Chennai: Summer holidays for Indians to unique locations have been disrupted because the West Asia battle and a weakening rupee have pushed abroad tour bundle prices up by about 20%, offsetting the Centre’s reduce in Tax Collected at Source (TCS) on such packages to 2% from 20% and 5%.The battle has additionally led to a pointy drop in worldwide journeys between April and June, the height summer time travel season for Indian households. Rajiv Mehra, common secretary, Federation of Associations in Indian Tourism & Hospitality (FAITH), mentioned outbound travel has been badly hit. “We are seeing a significant drop in demand, with an overall decline of 15%-20% compared to last year (April-June 15, 2026 vs April-June 15, 2025). About 35% of Indians were travelling to the UAE and Gulf region, and that travel is now almost negligible. Travel to Europe has also dropped significantly.

Costly holidays
The key reason is the war, which has led to higher oil prices and insurance costs, resulting in expensive airfares. Currency depreciation, visa delays have further contributed to the decline,” he mentioned.
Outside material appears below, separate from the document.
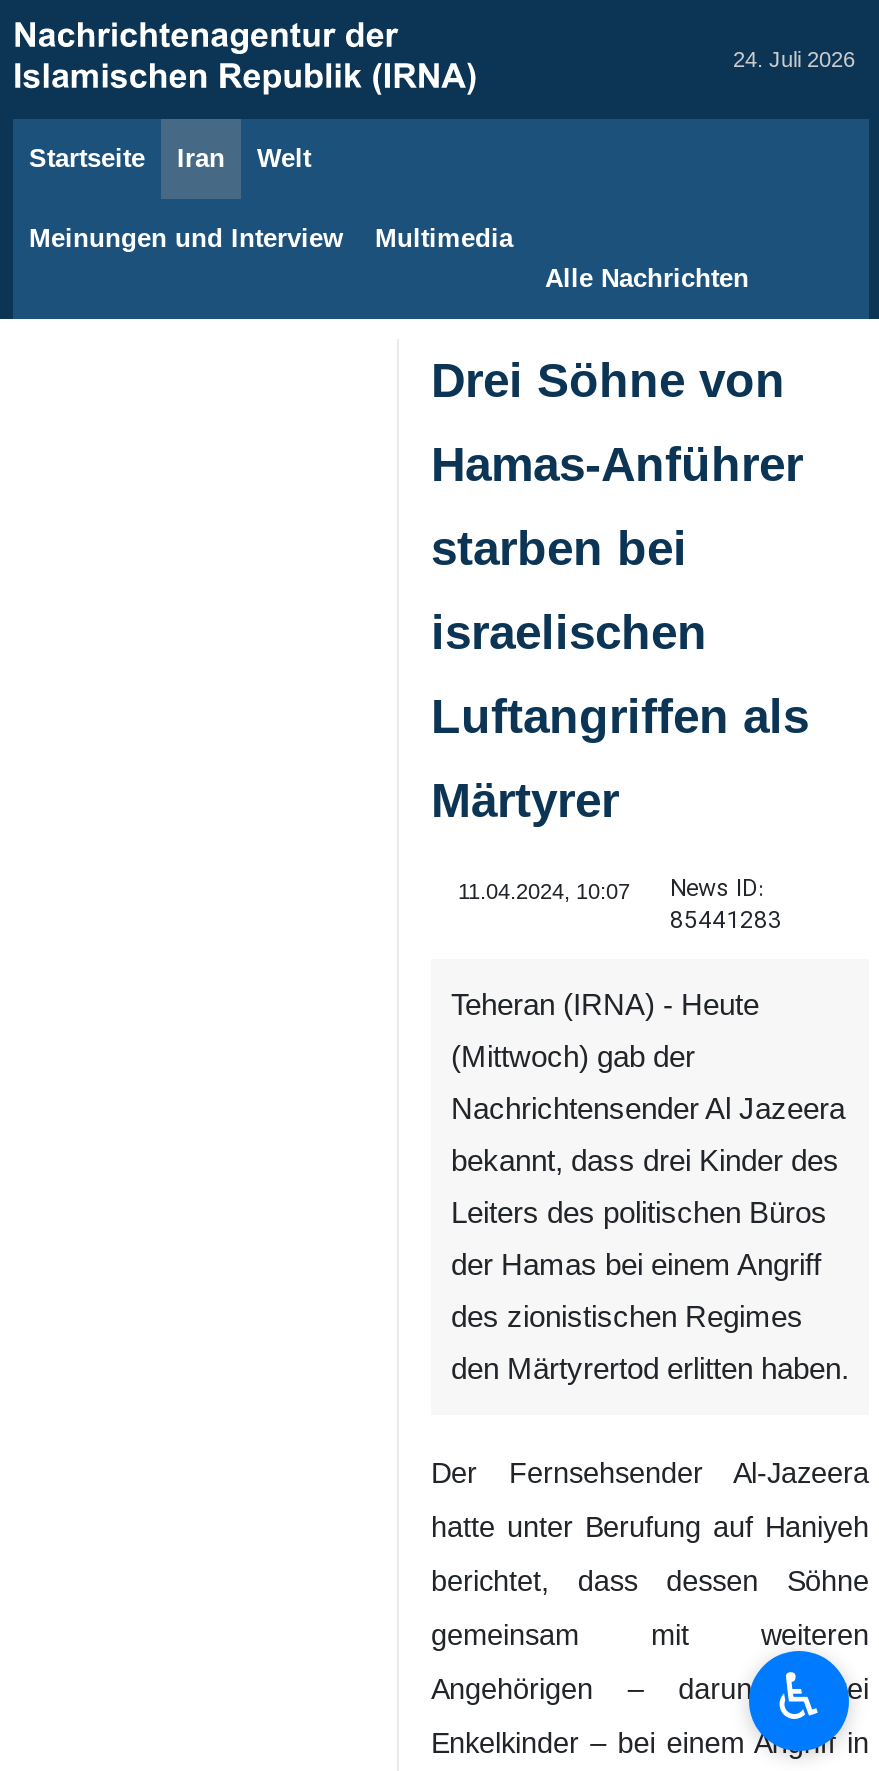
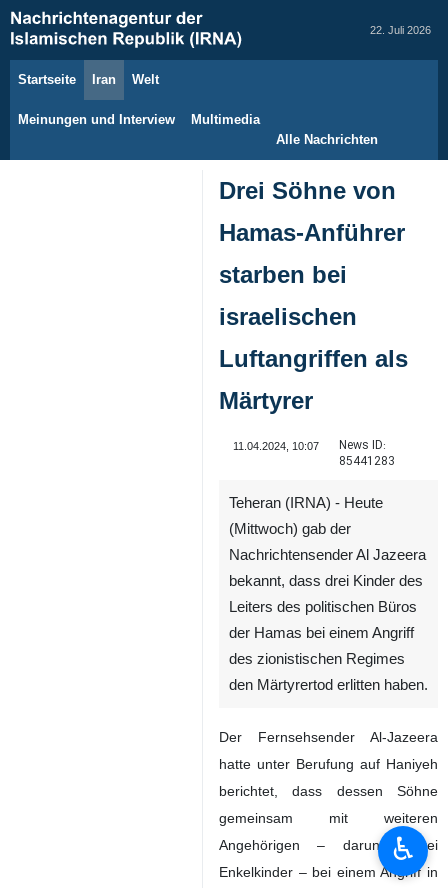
[733,47,855,71] 24. Juli 2026 -> [370,24,431,36] 22. Juli 2026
Sriharan Balan, MD of Madura Travel Service, mentioned the US greenback strengthened in opposition to the rupee by almost Rs 10 over the previous year-from Rs 84 to Rs 94-making worldwide travel dearer.Travel fintech SanKash mentioned abroad bundle prices have risen 20%-25% year-on-year throughout many sectors. “The increase is recent. Till January, most routes were only 5%-10% higher. The real jump came after the West Asia situation worsened,” co-founder and CEO Akash Dahiya mentioned. SD Nandakumar, president & nation head – Holidays & Corporate Tours, SOTC Travel, mentioned traveller preferences have shifted. “Far East such as Japan, South Korea, Thailand, Vietnam, the Philippines, China and Australia-New Zealand remain preferred. Nepal and Sri Lanka, along with domestic travel across Kashmir, Ladakh, Himachal, Kerala, the Andamans and the Northeast, continue to see steady traction,” he mentioned.